• **YOUR TASK**: In how many lines of the records does the string "Shirt" appear? State only the number.

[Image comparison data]
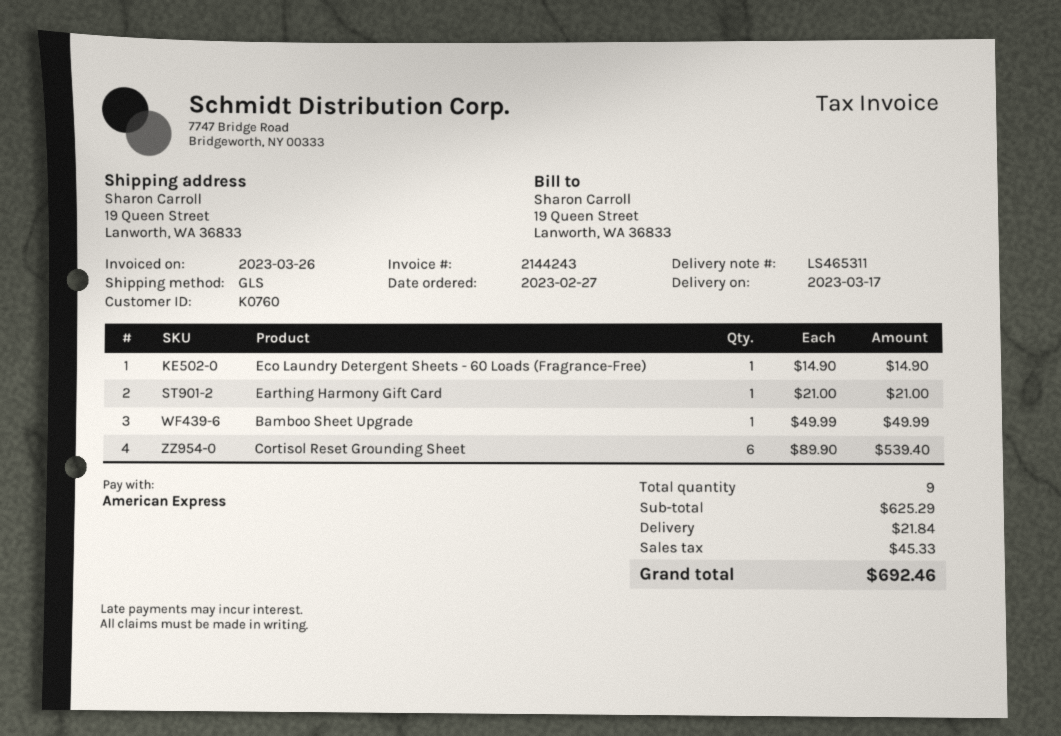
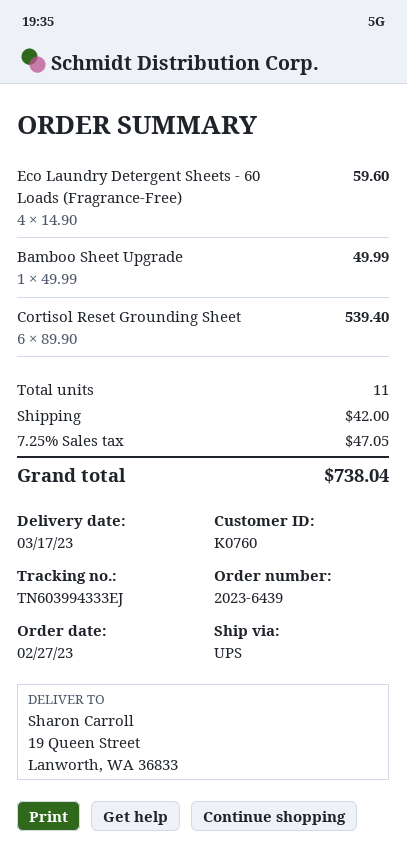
shipping method: GLS -> UPS
Eco Laundry Detergent Sheets - 60 Loads (Fragrance-Free): 1 x 14.90 = 14.90 -> 4 x 14.90 = 59.60
Earthing Harmony Gift Card: 1 x 21.00 = 21.00 -> none
total quantity: 9 -> 11
shipping: 21.84 -> 42.00
tax: 45.33 -> 47.05
total: 692.46 -> 738.04

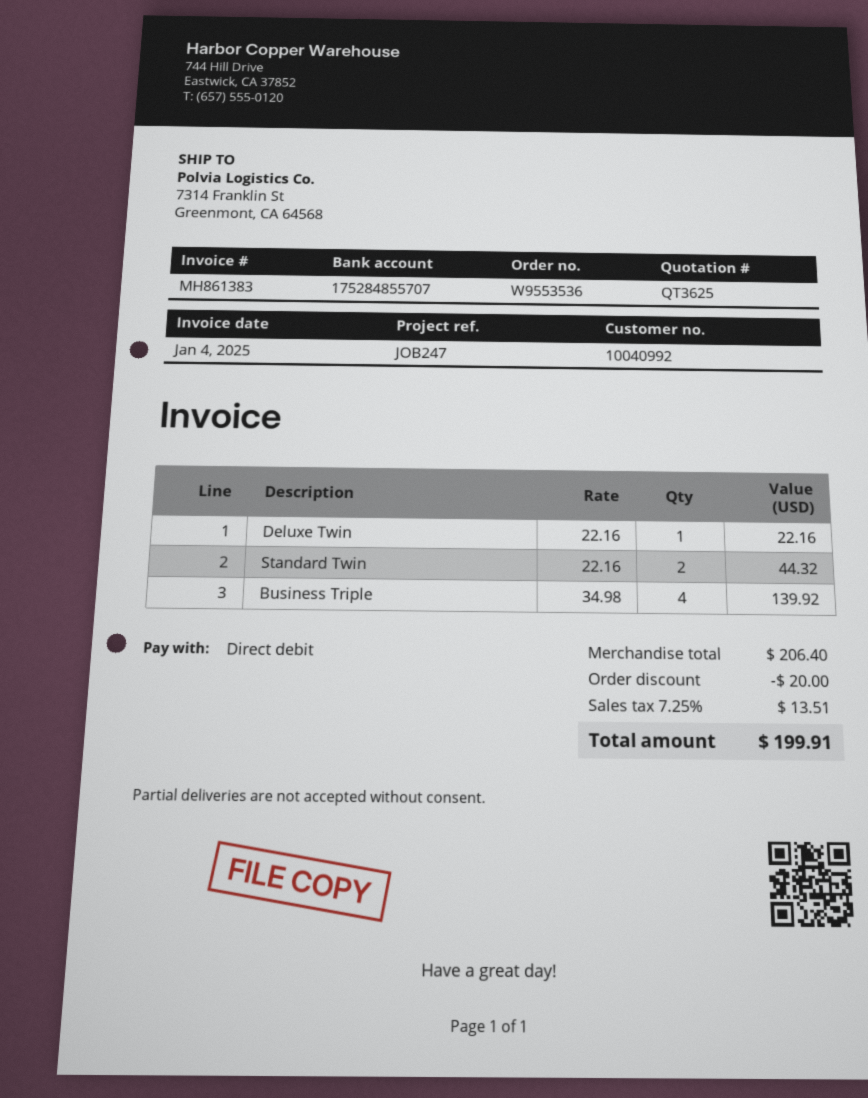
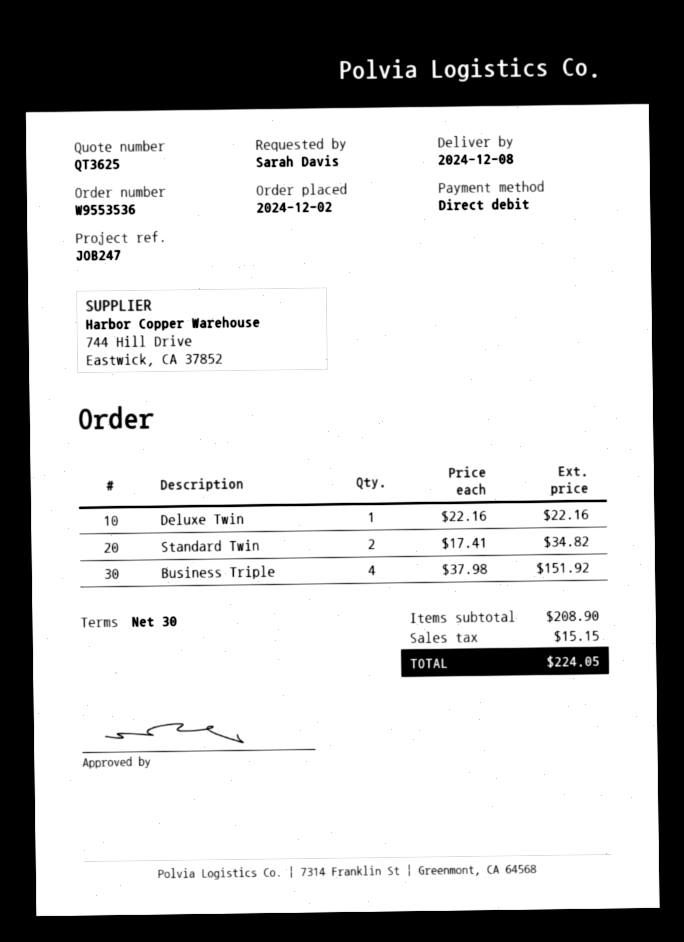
Standard Twin: 2 x 22.16 = 44.32 -> 2 x 17.41 = 34.82
Business Triple: 4 x 34.98 = 139.92 -> 4 x 37.98 = 151.92
subtotal: 206.40 -> 208.90
discount: 20.00 -> none
tax: 13.51 -> 15.15
total: 199.91 -> 224.05

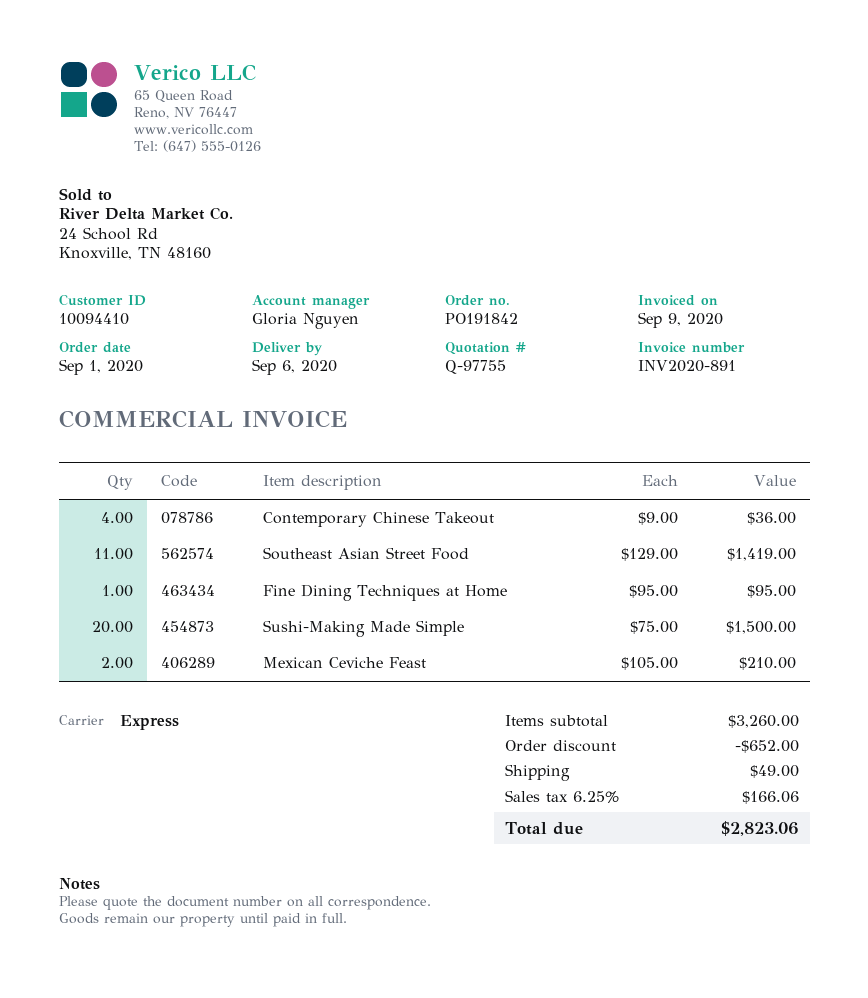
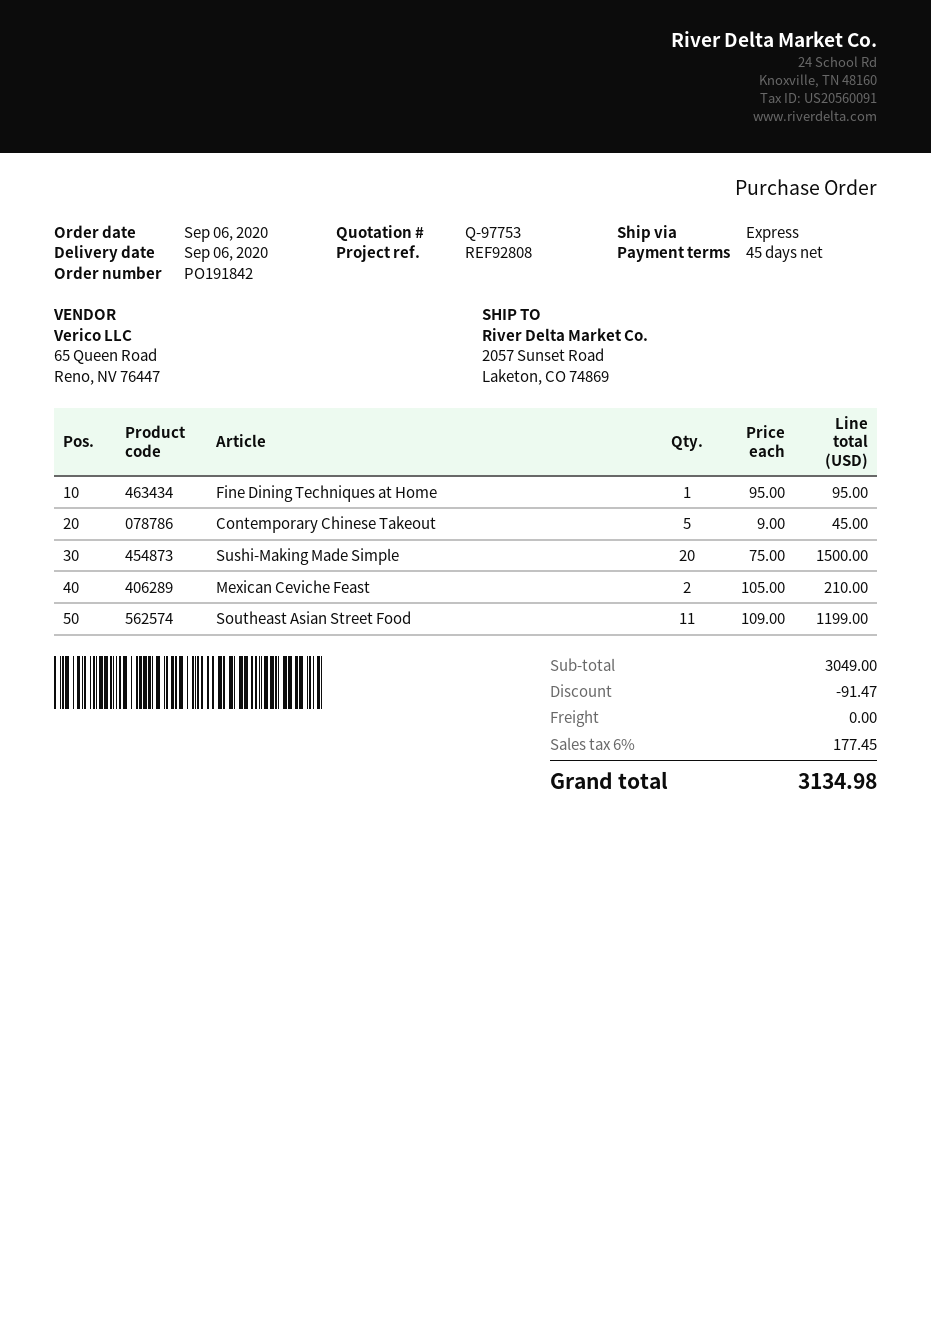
quote number: Q-97755 -> Q-97753
order date: 2020-09-01 -> 2020-09-06
Contemporary Chinese Takeout: 4 x 9.00 = 36.00 -> 5 x 9.00 = 45.00
Southeast Asian Street Food: 11 x 129.00 = 1419.00 -> 11 x 109.00 = 1199.00
subtotal: 3260.00 -> 3049.00
discount: 652.00 -> 91.47
shipping: 49.00 -> 0.00
tax: 6.25% = 166.06 -> 6% = 177.45
total: 2823.06 -> 3134.98

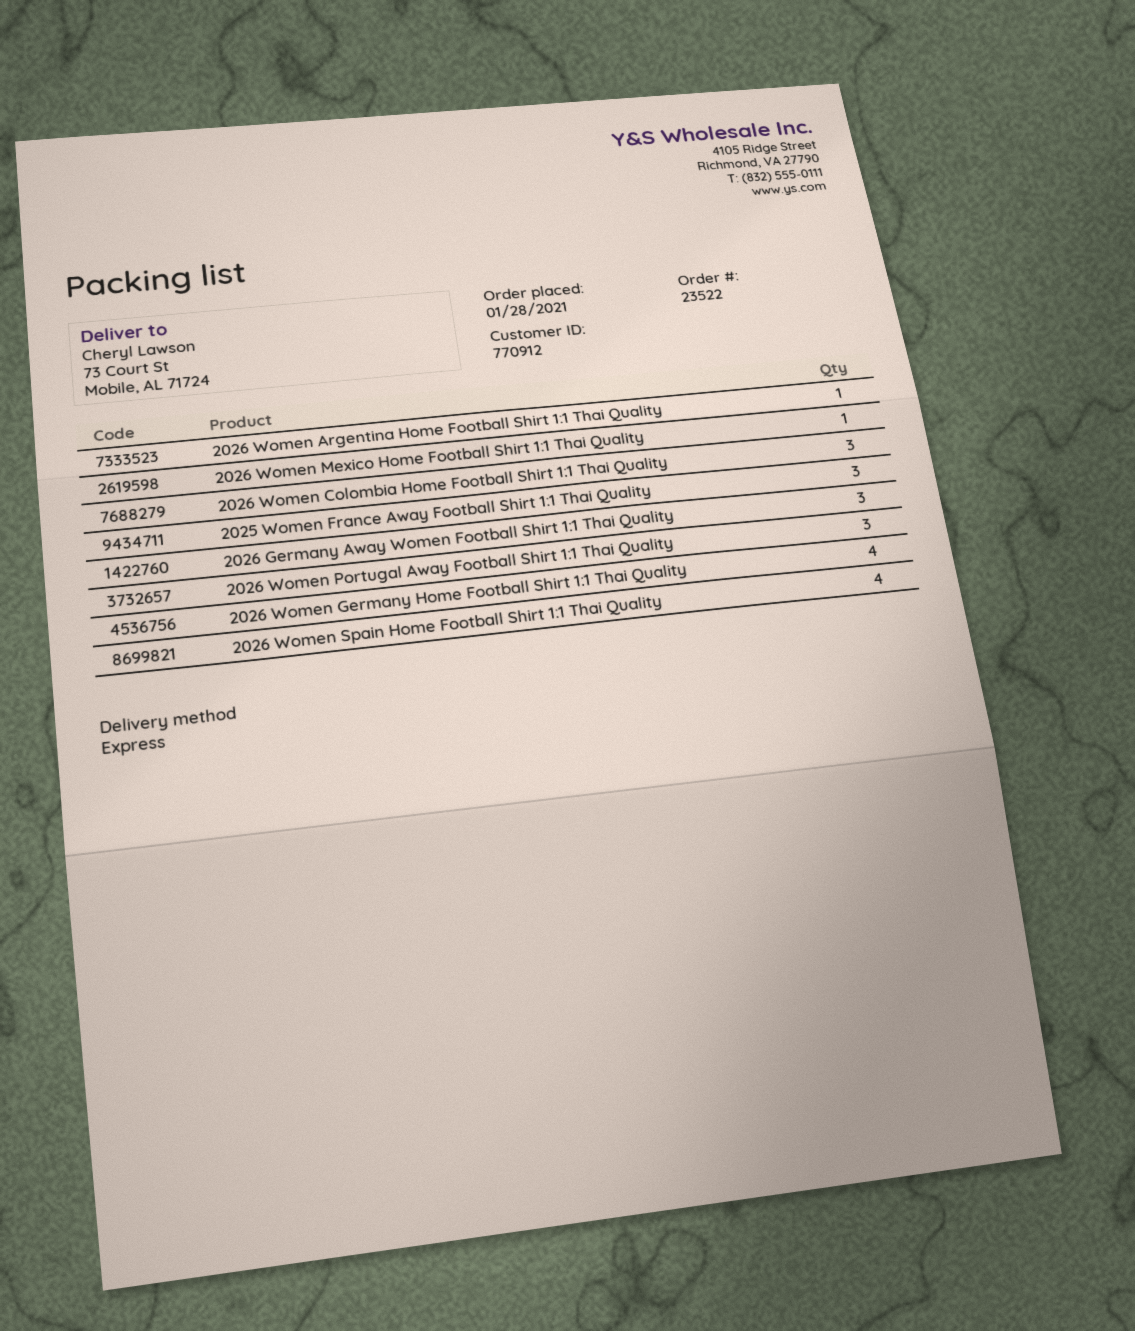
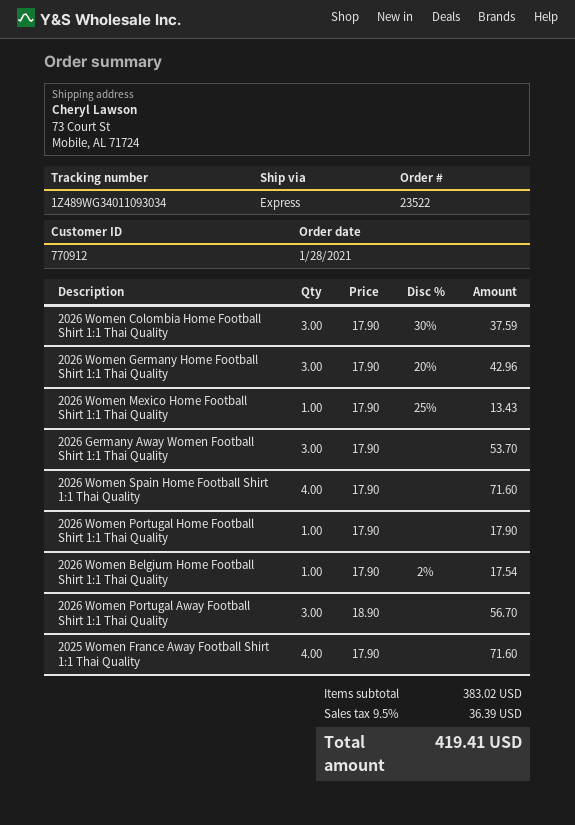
2026 Women Argentina Home Football Shirt 1:1 Thai Quality: 1 -> none
2025 Women France Away Football Shirt 1:1 Thai Quality: 3 -> 4
2026 Women Germany Home Football Shirt 1:1 Thai Quality: 4 -> 3
2026 Women Portugal Home Football Shirt 1:1 Thai Quality: none -> 1
2026 Women Belgium Home Football Shirt 1:1 Thai Quality: none -> 1

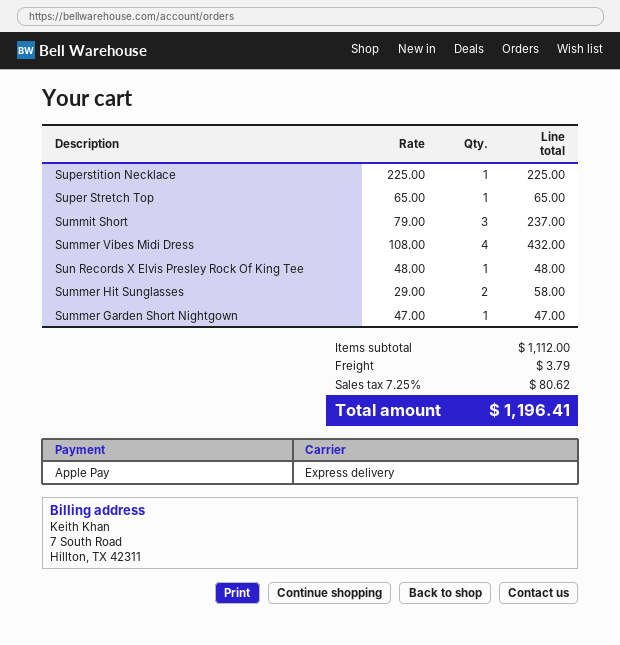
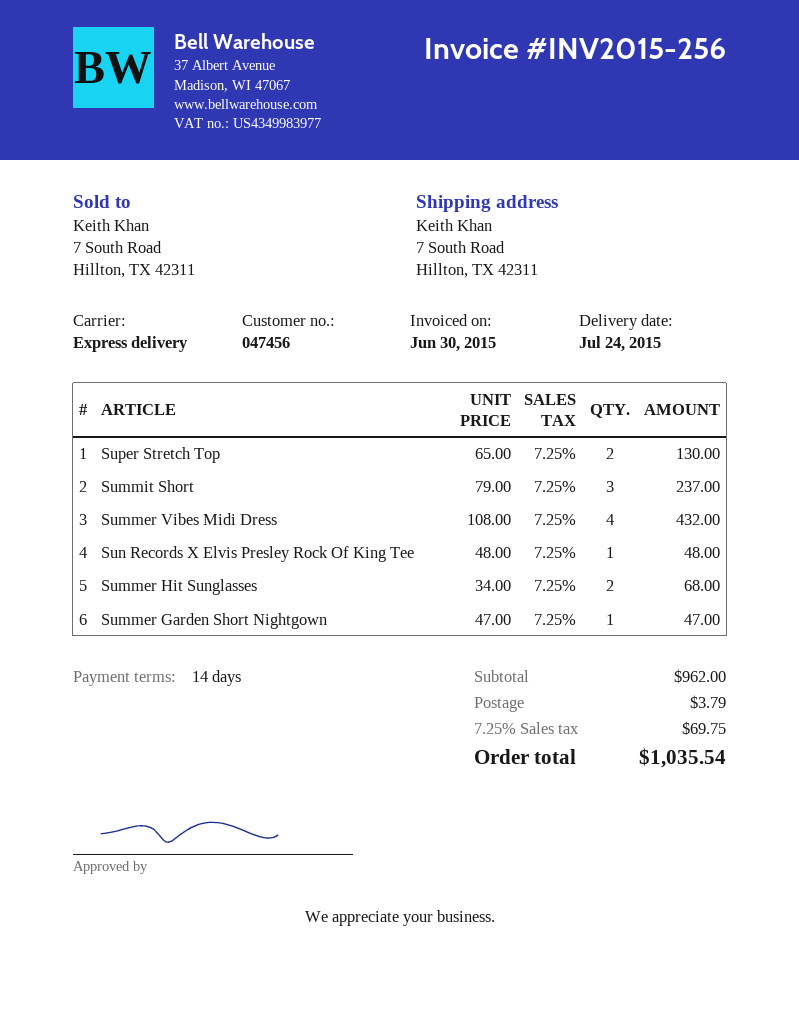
Superstition Necklace: 1 x 225.00 = 225.00 -> none
Super Stretch Top: 1 x 65.00 = 65.00 -> 2 x 65.00 = 130.00
Summer Hit Sunglasses: 2 x 29.00 = 58.00 -> 2 x 34.00 = 68.00
subtotal: 1112.00 -> 962.00
tax: 7.25% = 80.62 -> 7.25% = 69.75
total: 1196.41 -> 1035.54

• **TASK SOLUTION**: 5